Model bias can arisen from various factors including:
- Imputation method
- Missing data mechanism (MCAR vs. MAR)
- Proportion of the missing data
- Information available in the data set
Since the imputed observations are themselves estimates, their values have corresponding random error. But when you put in that estimate as a data point, your software doesn’t know that. So it overlooks the extra source of error, resulting in too-small standard errors and too-small p-values. So multiple imputation comes up with multiple estimates.

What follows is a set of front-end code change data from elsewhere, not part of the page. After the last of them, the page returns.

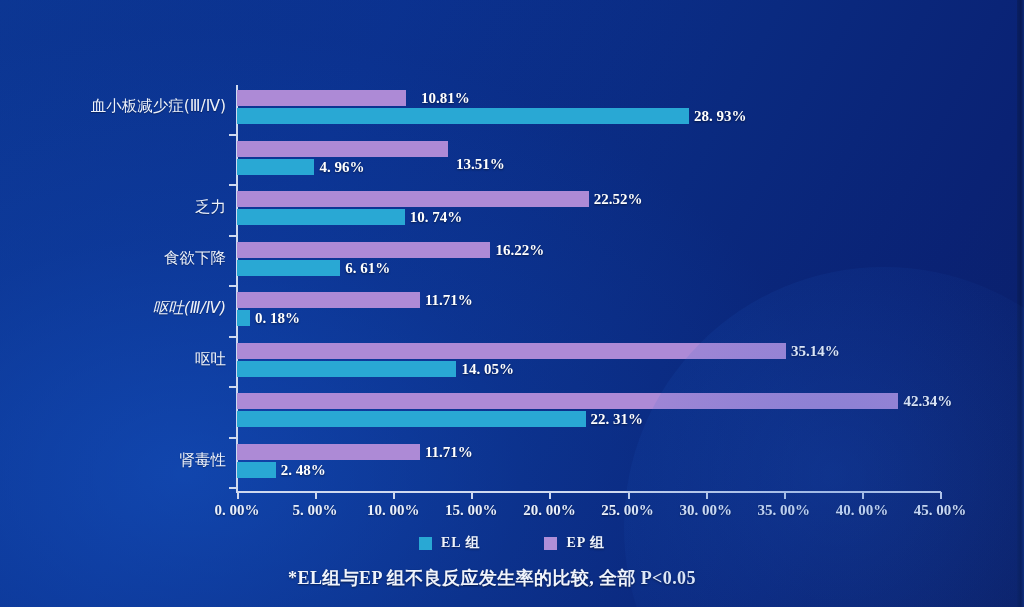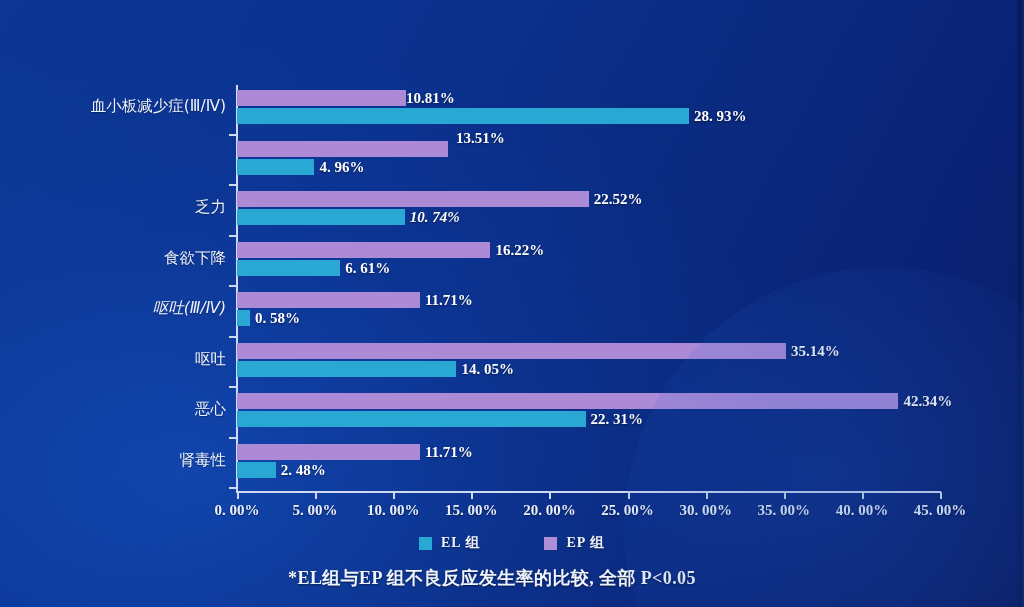--- a/index.html
+++ b/index.html
@@ -260,7 +260,7 @@
     <div id="plot-area">
         <div class="y-tick" style="top: 47.5px;"></div>
         <div class="bar ep" style="top: 4px; width: 168.876px; background: rgb(173, 138, 214);"></div>
-        <div class="bar-value" style="top: 4px; left: 164px;">10.81%</div>
+        <div class="bar-value" style="top: 4px; left: 179px;">10.81%</div>
         <div class="bar el" style="top: 22px; width: 451.951px; background: rgb(41, 168, 212);"></div>
         <div class="bar-value" style="top: 22px; left: 451.951px;">28. 93%</div>
         <div class="y-tick" style="top: 98px;"></div>

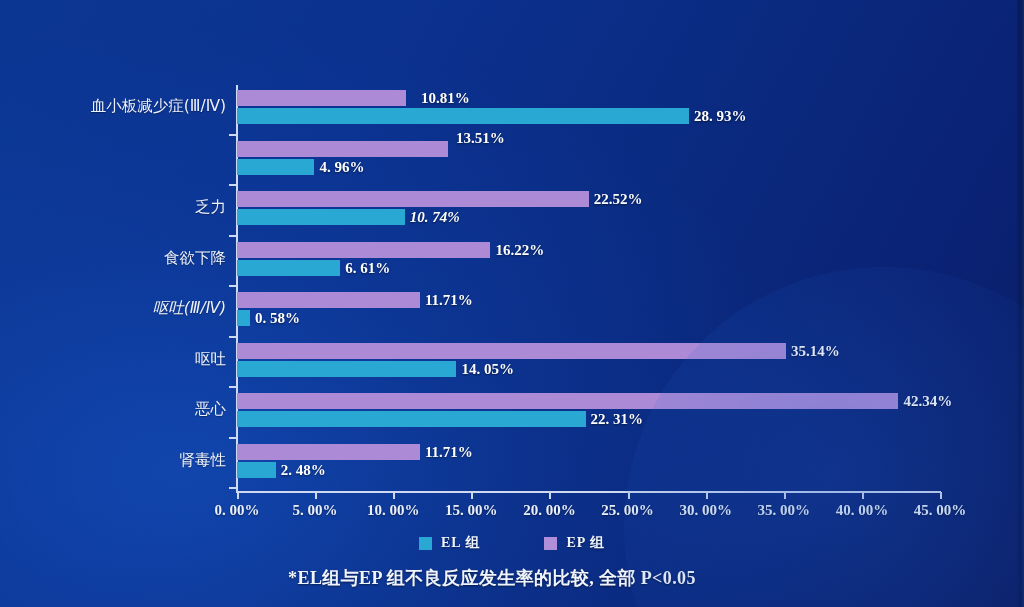--- a/index.html
+++ b/index.html
@@ -265,7 +265,7 @@
         <div class="bar-value" style="top: 22px; left: 451.951px;">28. 93%</div>
         <div class="y-tick" style="top: 98px;"></div>
         <div class="bar ep" style="top: 54.5px; width: 211.056px; background: rgb(173, 138, 214);"></div>
-        <div class="bar-value" style="top: 44px; left: 211.056px; padding-left: 8px;">13.51%</div>
+        <div class="bar-value" style="top: 70px; left: 211.056px; padding-left: 8px;">13.51%</div>
         <div class="bar el" style="top: 72.5px; width: 77.4862px; background: rgb(41, 168, 212);"></div>
         <div class="bar-value" style="top: 72.5px; left: 77.4862px;">4. 96%</div>
         <div class="y-tick" style="top: 148.5px;"></div>

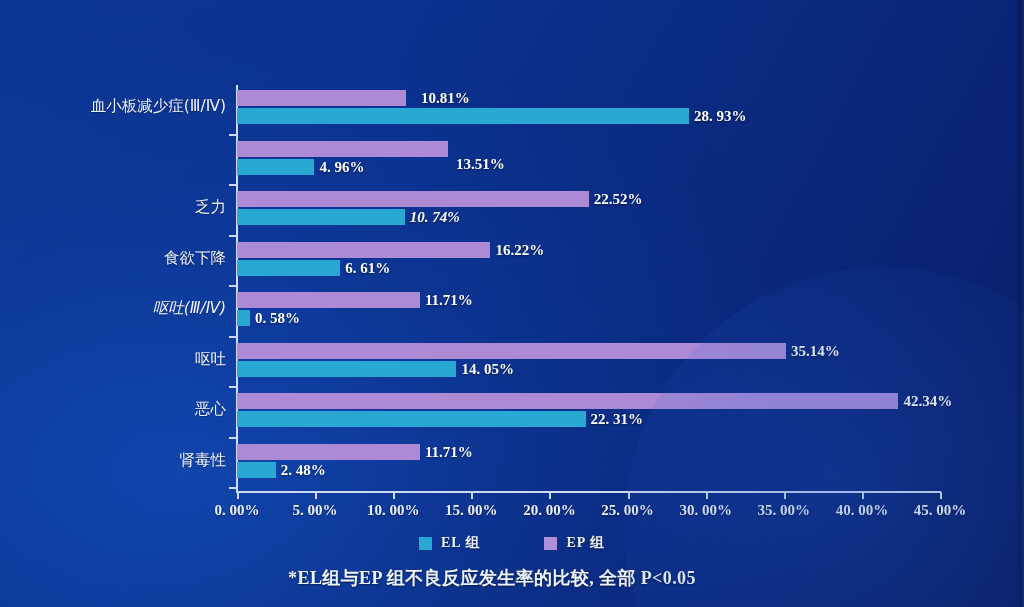--- a/index.html
+++ b/index.html
@@ -272,7 +272,7 @@
         <div class="bar ep" style="top: 105px; width: 351.812px; background: rgb(173, 138, 214);"></div>
         <div class="bar-value" style="top: 105px; left: 351.812px;">22.52%</div>
         <div class="bar el" style="top: 123px; width: 167.783px; background: rgb(41, 168, 212);"></div>
-        <div class="bar-value" style="top: 123px; left: 167.783px; font-style: italic;">10. 74%</div>
+        <div class="bar-value" style="top: 123px; left: 167.783px;">10. 74%</div>
         <div class="y-tick" style="top: 199px;"></div>
         <div class="bar ep" style="top: 155.5px; width: 253.392px; background: rgb(173, 138, 214);"></div>
         <div class="bar-value" style="top: 155.5px; left: 253.392px;">16.22%</div>

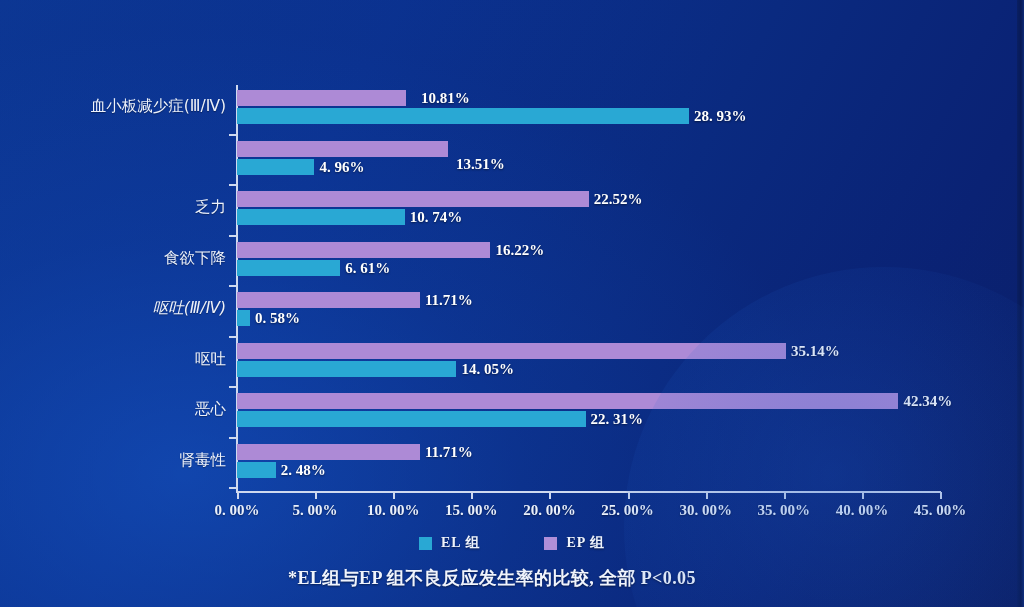--- a/index.html
+++ b/index.html
@@ -282,7 +282,7 @@
         <div class="bar ep" style="top: 206px; width: 182.936px; background: rgb(173, 138, 214);"></div>
         <div class="bar-value" style="top: 206px; left: 182.936px;">11.71%</div>
         <div class="bar el" style="top: 224px; width: 12.9664px; background: rgb(41, 168, 212);"></div>
-        <div class="bar-value" style="top: 224px; left: 12.9664px;">0. 58%</div>
+        <div class="bar-value" style="top: 224px; left: 12.9664px;">0. 18%</div>
         <div class="y-tick" style="top: 300px;"></div>
         <div class="bar ep" style="top: 256.5px; width: 548.965px; background: rgb(173, 138, 214);"></div>
         <div class="bar-value" style="top: 256.5px; left: 548.965px;">35.14%</div>

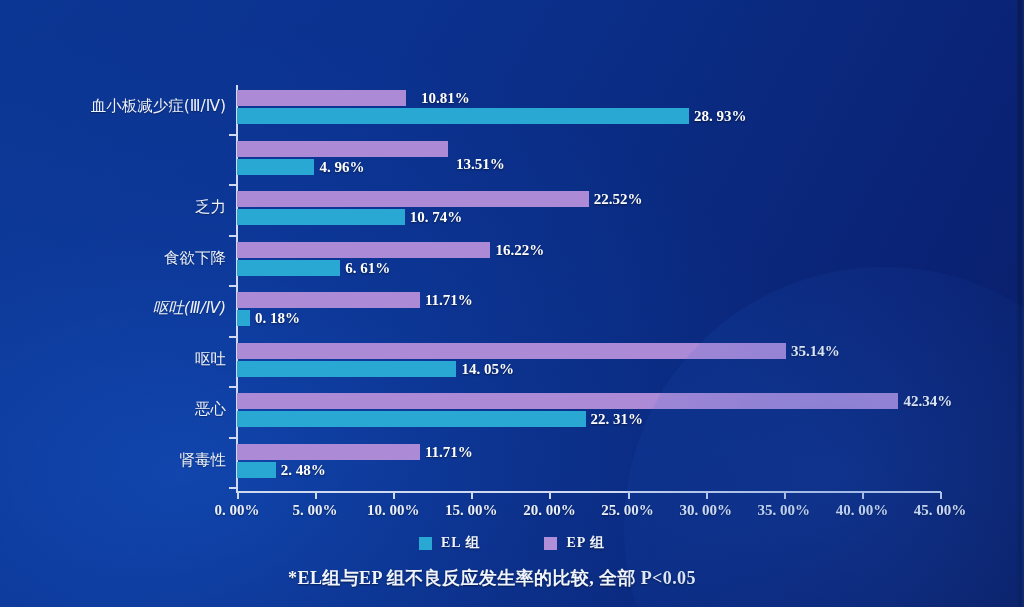--- a/index.html
+++ b/index.html
@@ -250,7 +250,6 @@
         <div class="cat-label-item" style="top: 161.5px;">食欲下降</div>
         <div class="cat-label-item" style="top: 212px; font-style: italic;">呕吐(Ⅲ/Ⅳ)</div>
         <div class="cat-label-item" style="top: 262.5px;">呕吐</div>
-        <div class="cat-label-item" style="top: 313px;">恶心</div>
         <div class="cat-label-item" style="top: 363.5px;">肾毒性</div>
       </div>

Because multiple imputation have a random component, the multiple estimates are slightly different. This re-introduces some variation that your software can incorporate in order to give your model accurate estimates of standard error. Multiple imputation was a huge breakthrough in statistics about 20 years ago. It solves a lot of problems with missing data (though, unfortunately not all) and if done well, leads to unbiased parameter estimates and accurate standard errors. If your rate of missing data is very, very small (2-3%) it doesn’t matter what technique you use.
Remember that there are three goals of multiple imputation, or any missing data technique:
- Unbiased parameter estimates in the final analysis (regression coefficients, group means, odds ratios, etc.)
- accurate standard errors of those parameter estimates, and therefore, accurate p-values in the analysis
- adequate power to find meaningful parameter values significant.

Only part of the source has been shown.